▸ **Input for this task**
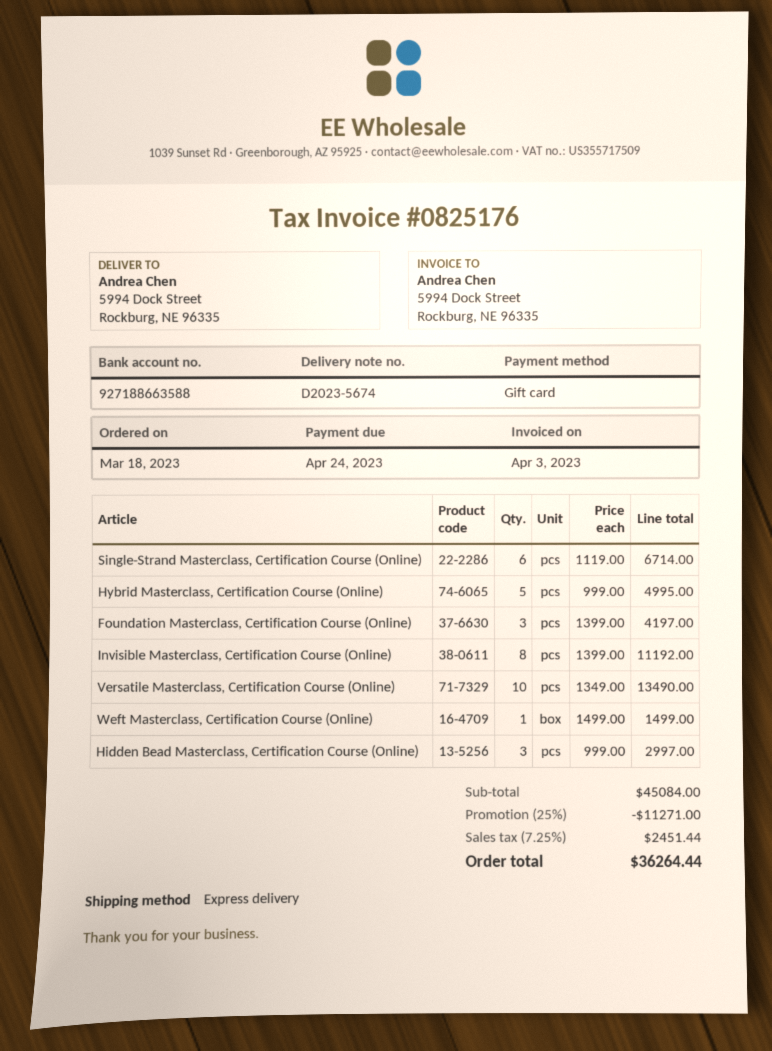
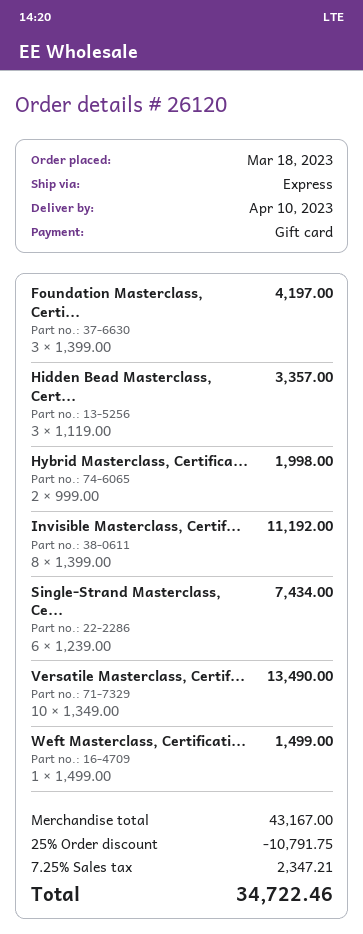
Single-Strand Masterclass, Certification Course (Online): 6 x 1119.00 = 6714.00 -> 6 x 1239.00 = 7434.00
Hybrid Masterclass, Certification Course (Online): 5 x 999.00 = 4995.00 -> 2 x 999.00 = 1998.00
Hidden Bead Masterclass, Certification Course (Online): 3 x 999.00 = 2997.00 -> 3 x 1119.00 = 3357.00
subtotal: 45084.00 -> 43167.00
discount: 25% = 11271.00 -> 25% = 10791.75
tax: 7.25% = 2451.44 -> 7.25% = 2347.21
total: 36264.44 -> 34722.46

...

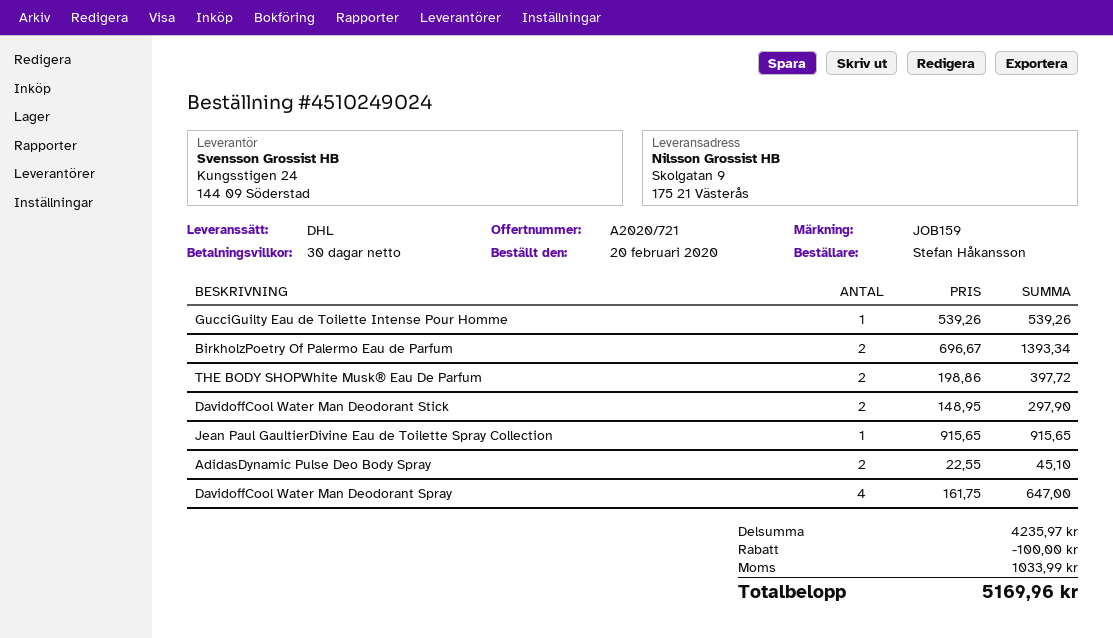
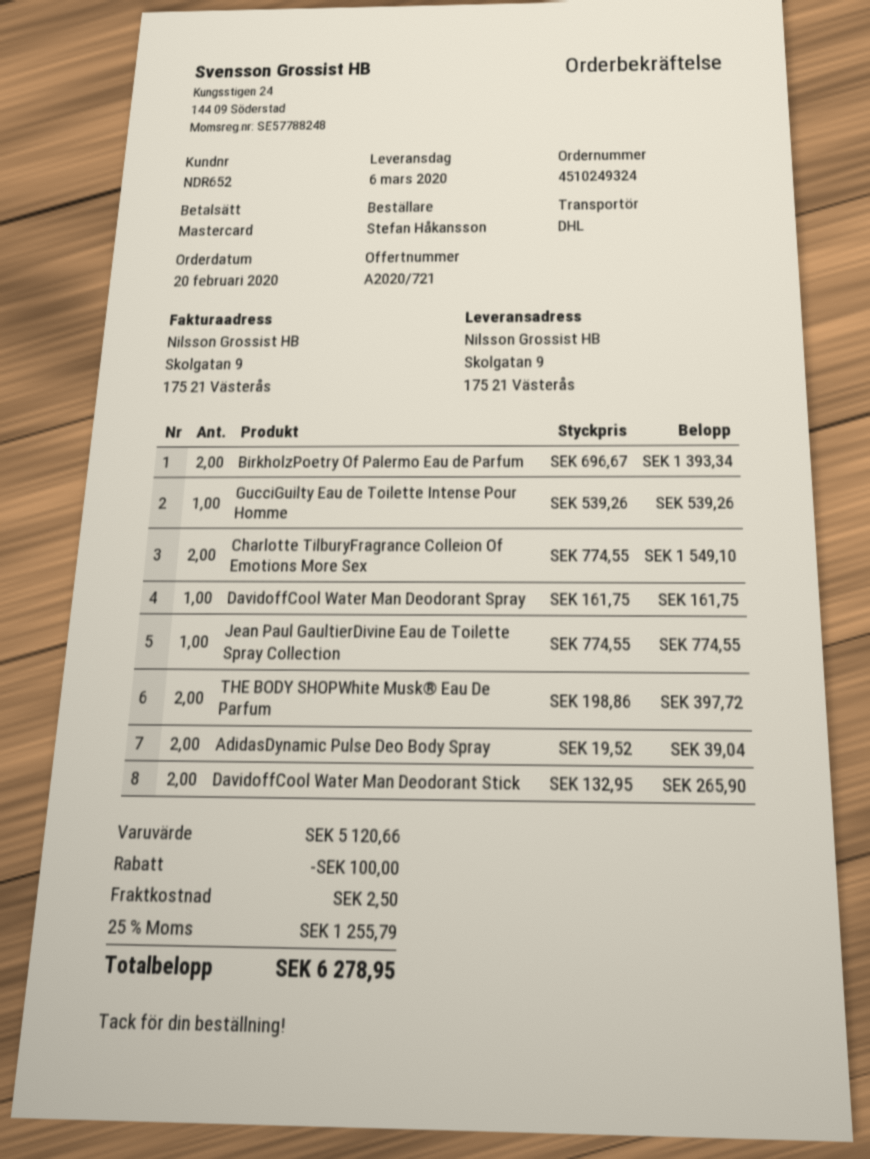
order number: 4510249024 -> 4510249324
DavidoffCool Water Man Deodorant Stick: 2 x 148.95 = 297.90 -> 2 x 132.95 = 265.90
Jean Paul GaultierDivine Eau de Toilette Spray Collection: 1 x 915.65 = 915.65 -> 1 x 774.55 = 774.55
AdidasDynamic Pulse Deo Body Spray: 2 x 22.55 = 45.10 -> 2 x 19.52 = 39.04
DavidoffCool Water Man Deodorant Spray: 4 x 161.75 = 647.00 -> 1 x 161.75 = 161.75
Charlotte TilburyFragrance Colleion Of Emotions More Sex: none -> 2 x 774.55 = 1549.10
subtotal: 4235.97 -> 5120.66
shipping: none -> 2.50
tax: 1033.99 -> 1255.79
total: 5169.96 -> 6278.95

▸ **Exercise objective**
In the entries above, find the line holding "subtotal: 4235.97 -> 5120.66" and the line holding "total: 5169.96 -> 6278.95", then retype exactly those two lines and every line between them, and nothing else.

▸ **Solution below**
subtotal: 4235.97 -> 5120.66
shipping: none -> 2.50
tax: 1033.99 -> 1255.79
total: 5169.96 -> 6278.95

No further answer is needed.